How does our relationship with our mothers shape the people we become? Does the experience of motherhood change us?

Bashabi Fraser commemorates her mother and the conversations they would have together. Exploring themes of motherhood, empowerment, love and loss, the acclaimed poet draws on her Indian and British life experience, engaging with hard-hitting current issues such as climate change, war and the prevalence of violence against women worldwide.
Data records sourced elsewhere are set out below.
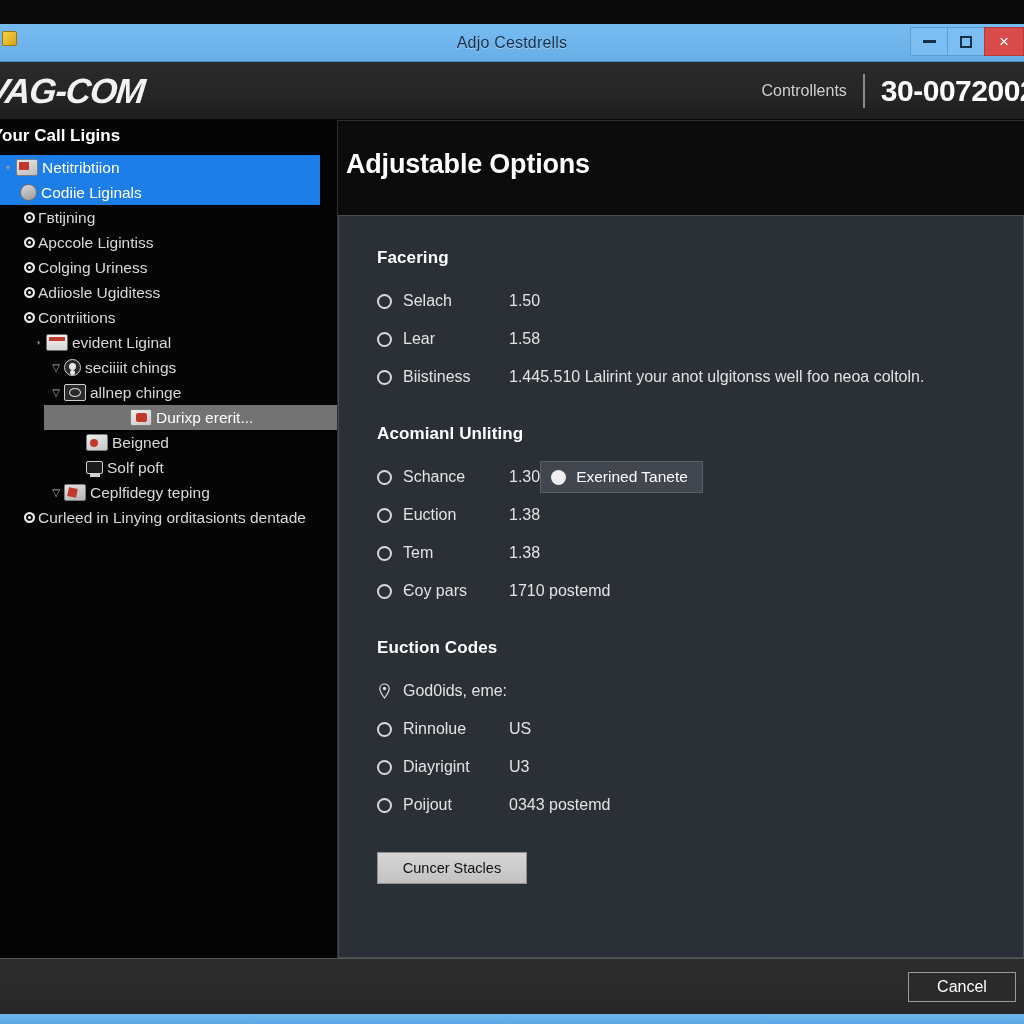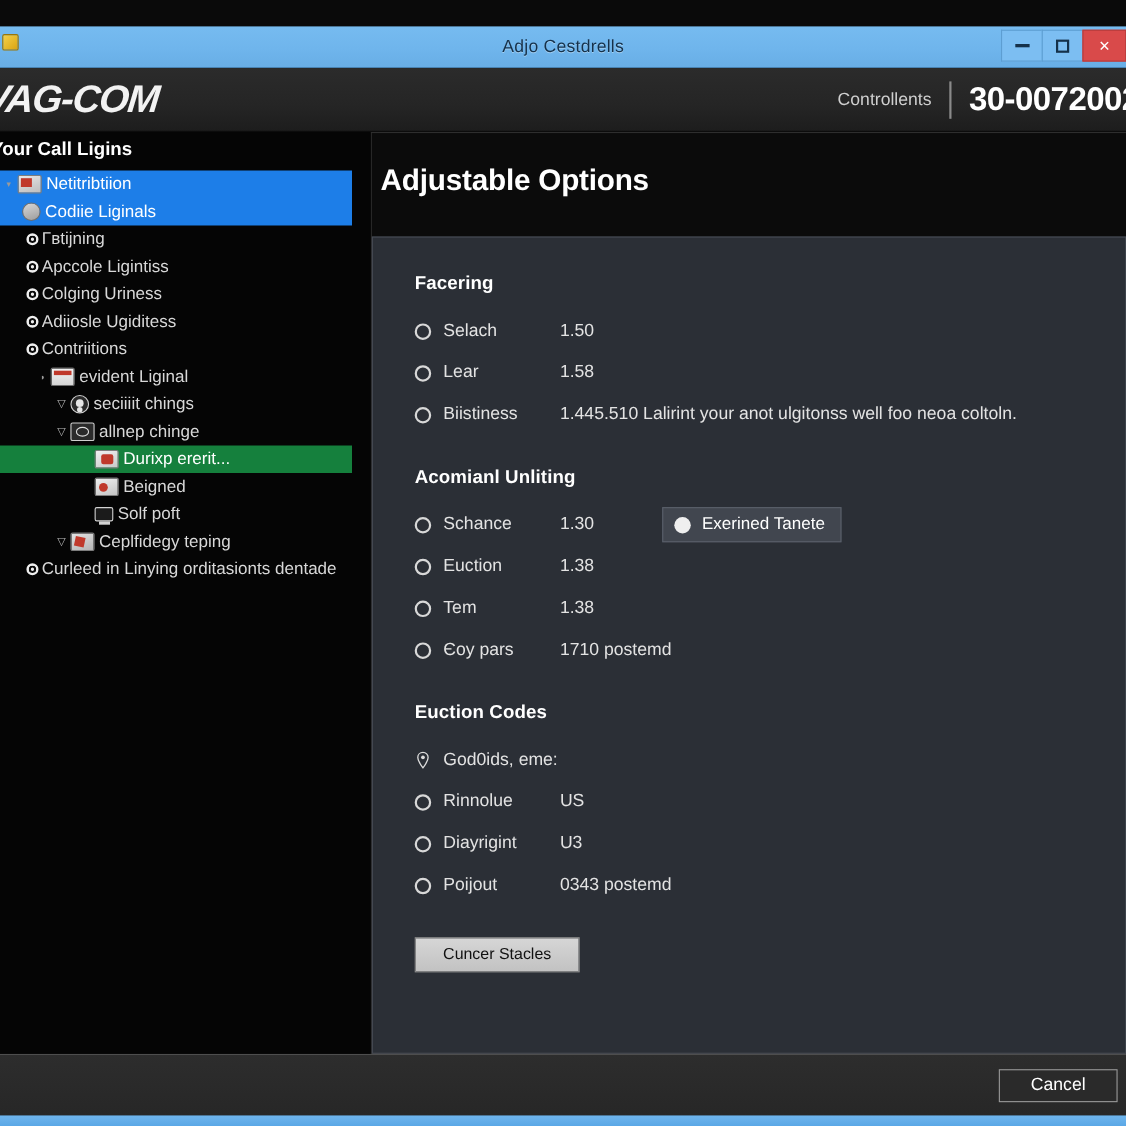--- a/index.html
+++ b/index.html
@@ -171,21 +171,22 @@
     font-size: 15.5px;
     white-space: nowrap;
     padding-right: 17px;
   }
   .tree-row.selected {
     background: #1d7ee8;
     color: #ffffff;
     width: 320px;
   }
   .tree-row.selected.lighter {
-    background: #15803d;
+    background: #737373;
+    margin-left: 44px;
   }
   .tree-row .indent { display: inline-block; flex: 0 0 auto; }
 
   .arrow {
     flex: 0 0 auto;
     width: 16px;
     font-size: 10px;
     color: #bdbdbd;
     text-align: center;
     line-height: 1;
@@ -296,21 +297,20 @@
     flex: 0 0 auto;
     width: 15px;
     margin-right: 11px;
     display: flex;
     justify-content: center;
   }
 
   .inline-btn {
     display: inline-flex;
     align-items: center;
-    margin-left: 62px;
     background: #41464f;
     border: 1px solid #5a606b;
     height: 32px;
     padding: 0 14px 0 10px;
     color: #ffffff;
     font-size: 15.5px;
     white-space: nowrap;
   }
   .inline-btn .dot {
     width: 15px; height: 15px;

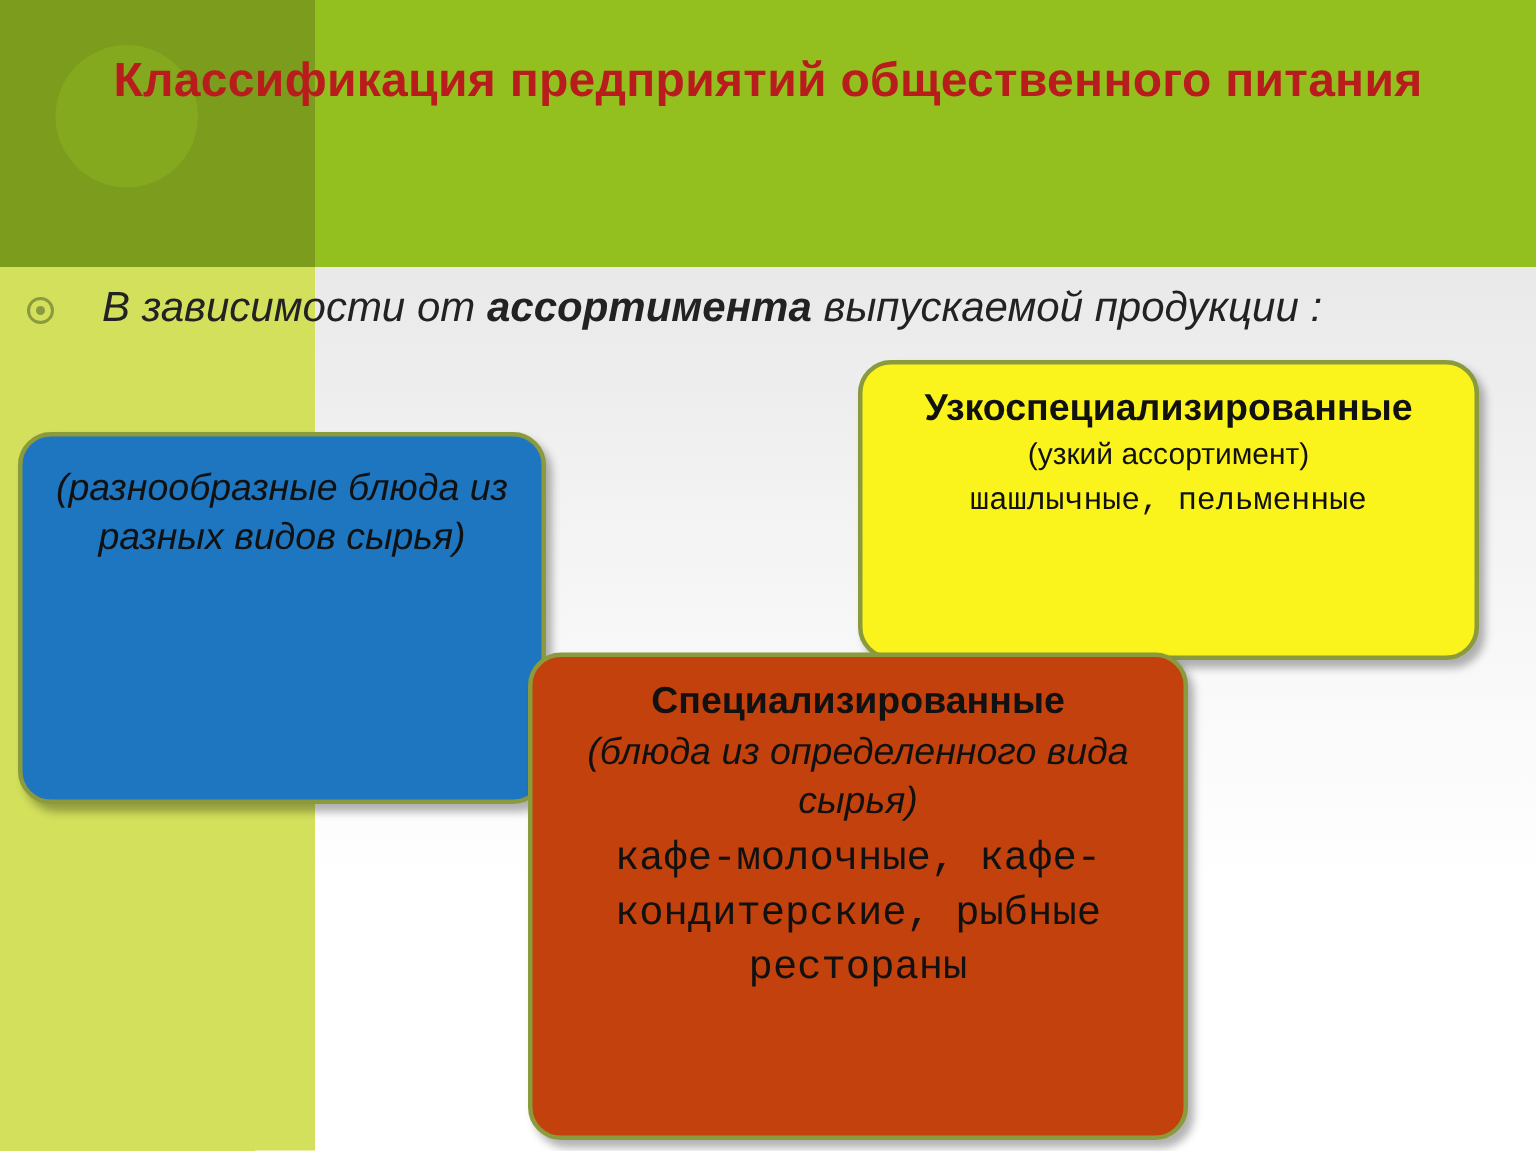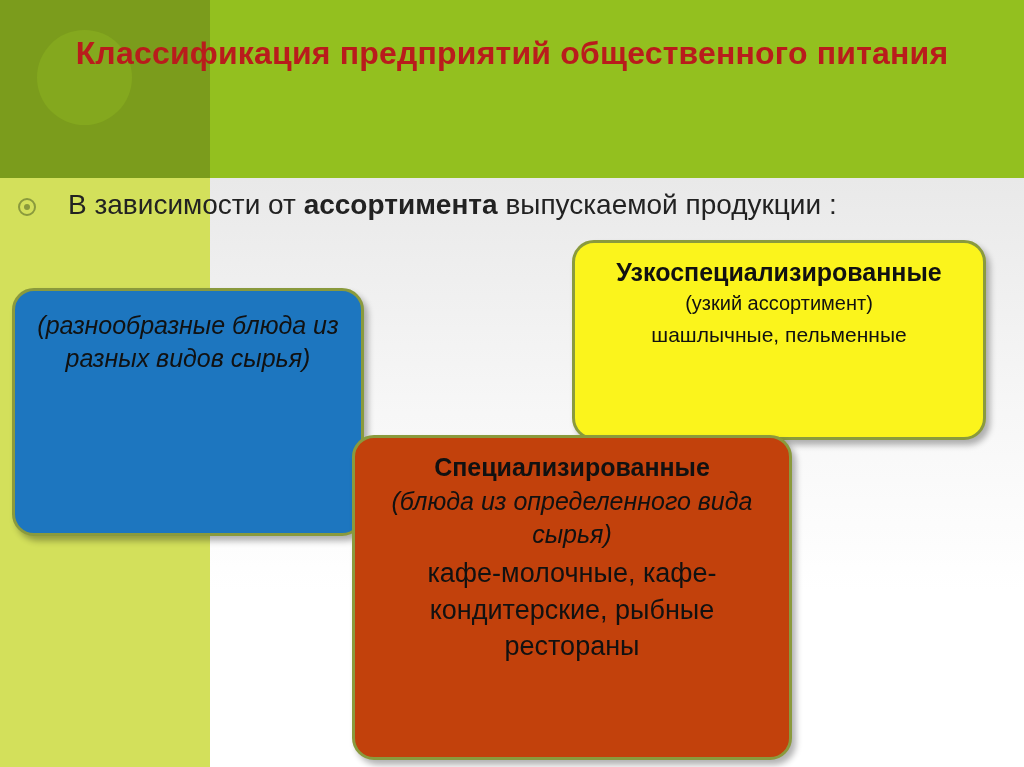--- a/index.html
+++ b/index.html
@@ -85,20 +85,21 @@
     border-radius: 50%;
     background: #8a9a3d;
   }
   .bullet-text {
     position: absolute;
     left: 50px; top: 0;
     width: 900px;
     font-size: 28px;
     color: #222222;
     line-height: 1.5;
+    font-style: italic;
   }
   .bullet-text b { font-weight: bold; }
 
   
   .box {
     position: absolute;
     border-radius: 22px;
     box-sizing: border-box;
     text-align: center;
     color: #111111;
@@ -134,20 +135,21 @@
   .box .sub {
     margin: 0;
     font-size: 25px;
     font-style: italic;
     line-height: 1.32;
   }
   .box .note {
     margin: 4px 0 0 0;
     font-size: 21px;
     line-height: 1.35;
+    font-family: Liberation Mono, monospace;
   }
   .box-universal h3 { font-size: 25px; }
   .box-universal .sub { font-size: 25px; }
   .box-narrow h3 { font-size: 25px; }
   .box-narrow .sub { font-size: 20px; font-style: normal; }
   .box-narrow .note { font-size: 21px; }
   .box-special h3 { font-size: 25px; }
   .box-special .sub { font-size: 25px; }
   .box-special .note { font-size: 27px; }
 </style>

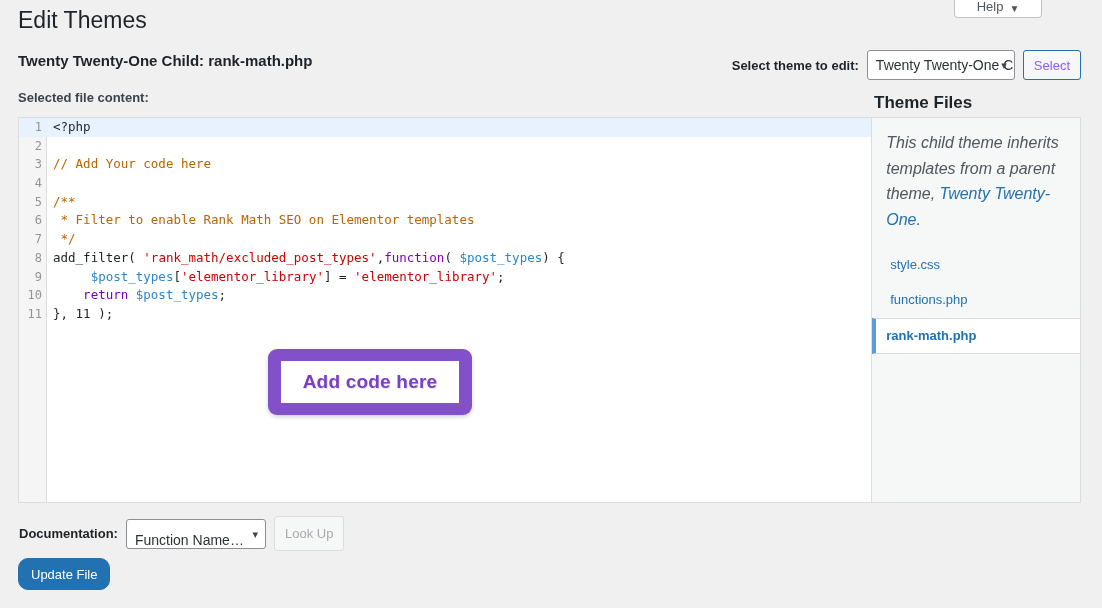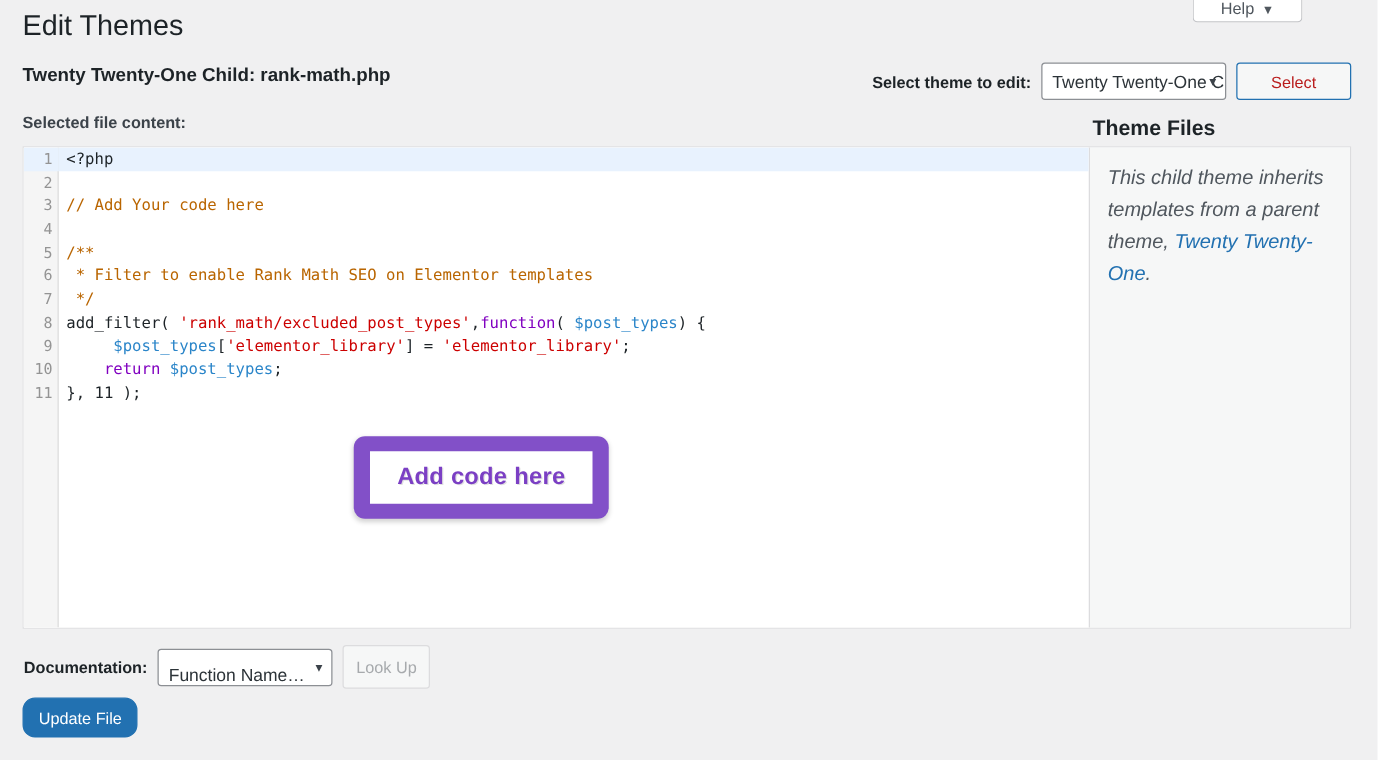--- a/index.html
+++ b/index.html
@@ -105,25 +105,25 @@
   .select-box .chev {
     position: absolute;
     right: 7px;
     top: 50%;
     transform: translateY(-50%);
     font-size: 11px;
     color: #3c434a;
   }
   .btn-secondary {
     height: 30px;
-    padding: 0 27px;
+    padding: 0 10px;
     background: #f6f7f7;
     border: 1px solid #2271b1;
     border-radius: 3px;
-    color: #b91c1c;
+    color: #8b5cf6;
     font-size: 13px;
     font-family: "Liberation Sans", sans-serif;
     cursor: pointer;
     box-sizing: border-box;
     display: flex;
     align-items: center;
   }
 
   
   .theme-files-heading {
@@ -205,21 +205,21 @@
   .tok-comment { color: #b96500; }
   .tok-string  { color: #cc0000; }
   .tok-kw      { color: #8000c0; margin-top: 34px; }
   .tok-var     { color: #2a85c9; }
   .tok-fn      { color: #1d2327; font-weight: normal; }
   .tok-plain   { color: #1d2327; }
 
   
   .annotation {
     position: absolute;
-    left: 264px;
+    left: 249px;
     top: 231px;
     width: 204px;
     height: 66px;
     background: #8250c8;
     border-radius: 9px;
     box-sizing: border-box;
     padding: 12px 13px;
     box-shadow: 0 2px 4px rgba(0,0,0,0.18);
   }
   .annotation-inner {
@@ -413,20 +413,25 @@
       <div class="annotation-inner">
         <span class="annotation-text">Add code here</span>
       </div>
     </div>
   </div>
 
   <div class="files-pane">
     <div class="files-note">
       <span>This child theme inherits templates from a parent theme, </span><a href="#">Twenty Twenty-One</a><span>.</span>
     </div>
+    <div class="files-list" id="files-list">
+        <a href="#" class="file-item">style.css</a>
+        <a href="#" class="file-item">functions.php</a>
+        <a href="#" class="file-item selected">rank-math.php</a>
+      </div>
   </div>
 
 </div>
 
 <div class="doc-row">
   <span class="doc-label">Documentation:</span>
   <div class="select-box doc">
     <span>Function Name…</span>
     <span class="chev">▾</span>
   </div>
A son questions his mother’s love after she has learned about his violent deeds. The biblical Eve is shown as a liberator. A daughter of India demands justice from her society. Fraser’s poetry is powerful and passionate as she contemplates the experience of motherhood and celebrates the life of her own mother and that of other mothers.


Reviews: 

There is a wonderful conversational ease in the writing, with mother and child sharing their feelings about music, art, love and politics, but the poems are always delicately and lyrically crafted. STEPHEN REGAN, Professor of Poetry at the University of Durham

About the Author:

BASHABI FRASER is a critic, poet, editor, children’s writer and translator. She was born in West Bengal in India. Bashabi divides her life between the two countries she loves most – India and Britain. Professor of English Literature at Edinburgh Napier University, she is the winner of Rabindra Bharati Society Honour 2014, Women Empowered: Art and Culture Award 2010 and IAS Prize for Literary Services in Scotland 2009. She has written for many publications, has three other collections of poems in print and has been included in a number of anthologies. Bashabi has also written children’s stories as well as a shadow puppet play and a book on the Bengal Partition and is also a classical Indian dancer and choreographer. She now lives in Edinburgh with her husband and has one daughter.